6.1 Introduction
The experimental literature on social dilemmas has long documented the positive effect of communication on cooperation. Sally (1995), in a meta-analysis spanning thirty-five years of Prisoner's Dilemma experiments, shows that the possibility of communicating significantly increases cooperation. Social psychologists have explained such a finding by hypothesizing that the act of communicating contributes to promoting trust by creating empathy among participants (see Loomis (1959), Desforges et al. (1991), Davis and Perkowitz (1979)). Bicchieri (2002, 2006), in a different perspective, puts forward a focusing function of communication hypothesis, according to which communication can focus agents on shared rules of behavior and – when it does focus them on pro-social ones – generates a normative environment which is conducive to cooperation. More specifically, when individuals face an unfamiliar situation, they need cues to understand how best to act and, for this reason, they check whether some behavioral rule they are aware of applies to the specific interaction. The effect of communication is to make a behavioral rule situationally salient, that is, communication causes a shift in an individual's focus towards the strategies dictated by the now-salient rule. In doing so, communication also coordinates players' mutual expectations about which strategies will be chosen by the parties. In other words, (under some conditions) communication elicits social norms.
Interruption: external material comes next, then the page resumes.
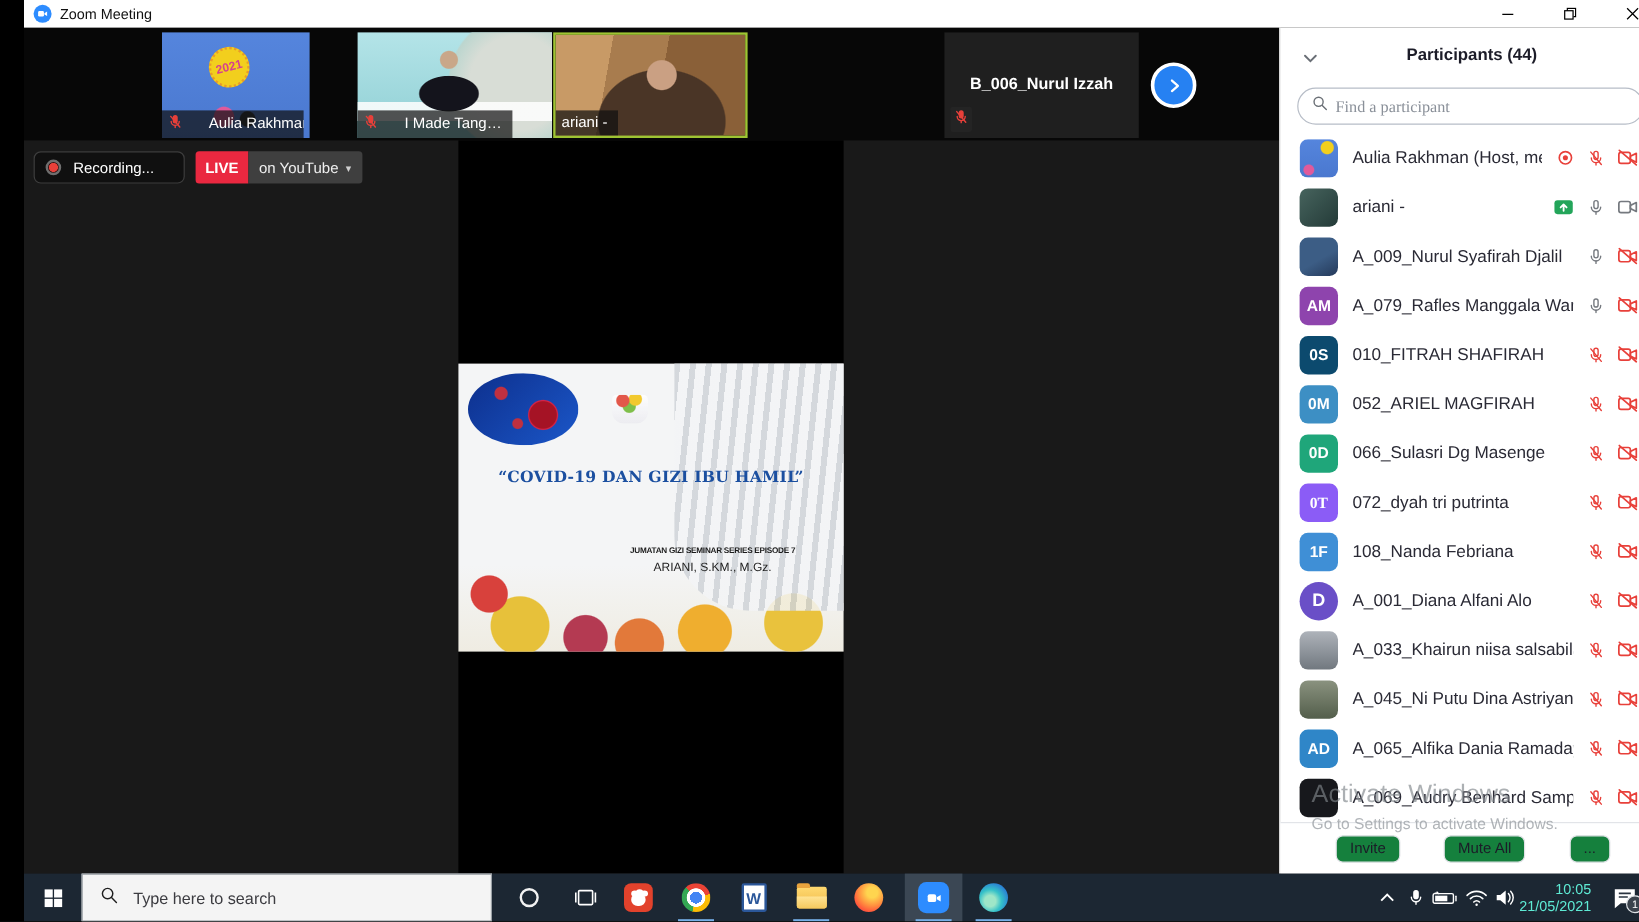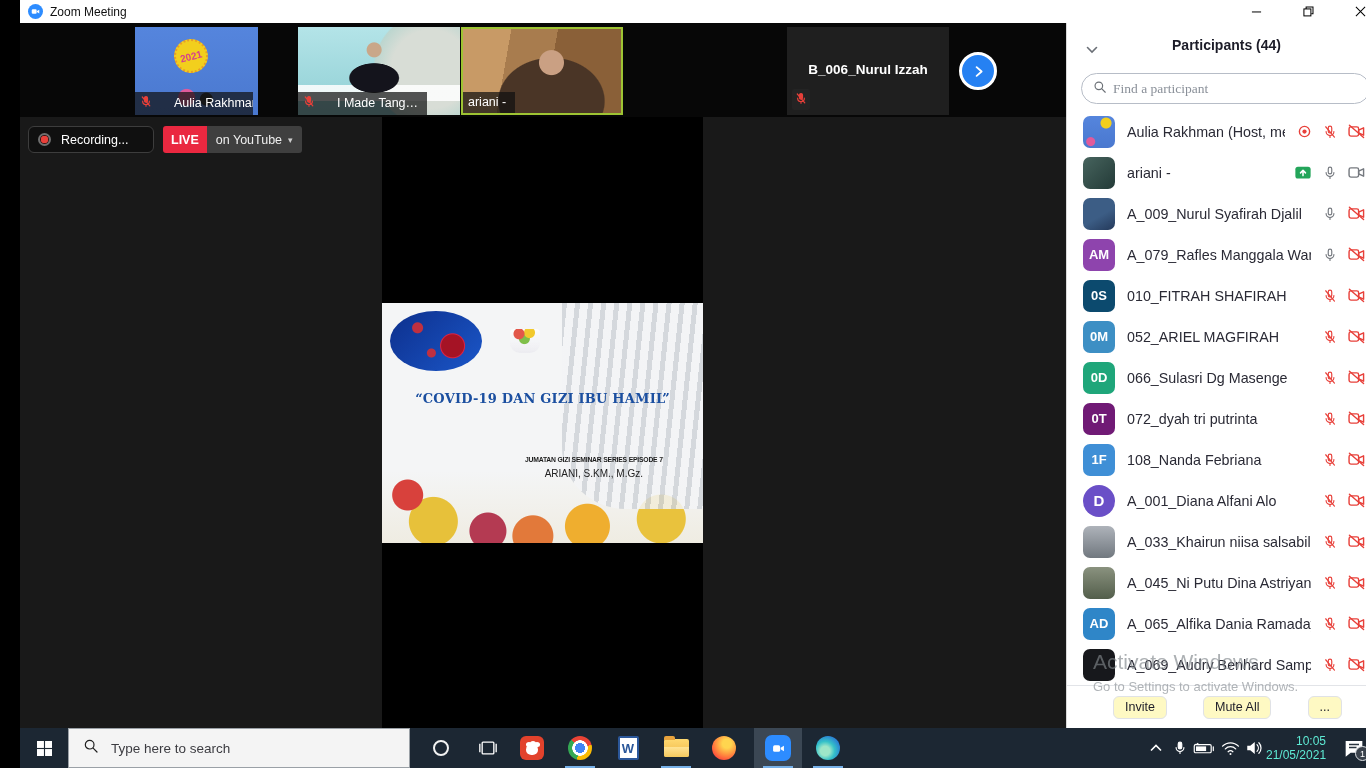"0T" div.pavatar { background: #701a75 -> #8b5cf6; font-family: none -> Liberation Serif, serif }
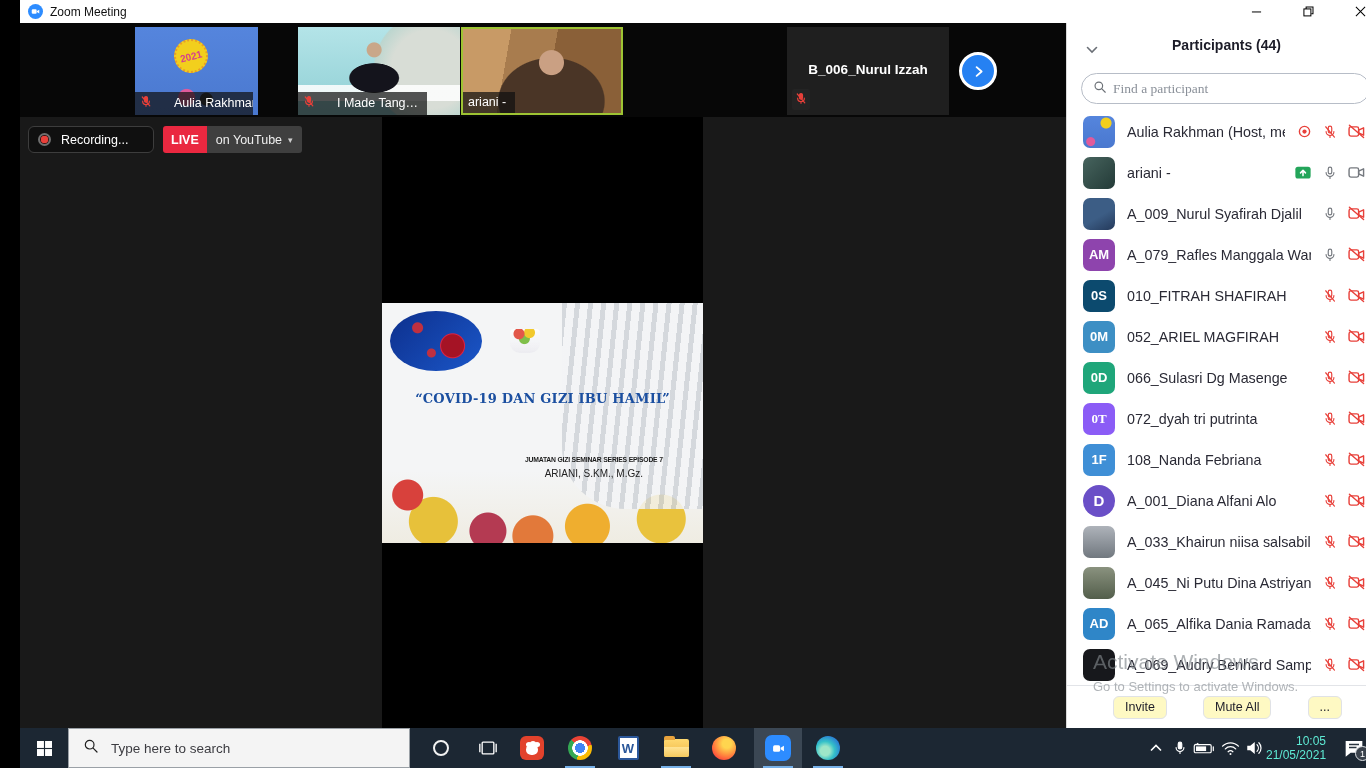"Invite" .panel-footer button { background: #fef9c3 -> #15803d }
While a large proportion of studies on the effect of pre-play communication focuses on Prisoner's Dilemma games, Bicchieri, Lev-On, and Chavez (2010) examine behavior in sequential trust games. In what follows we shall look at those findings, discuss an interpretation based on the above hypothesis, and suggest a theoretical application that can account for it. Given that our analysis equally applies to the Prisoner's Dilemma, this essay contributes to the broad literature on social dilemmas by proposing an application for dynamic interactions.
Bicchieri (2002) provides the basis for the focusing function of communication argument: when a rule of behavior becomes situationally salient, it causes a shift in an individual's focus, thereby generating empirical and normative expectations that direct one's actions.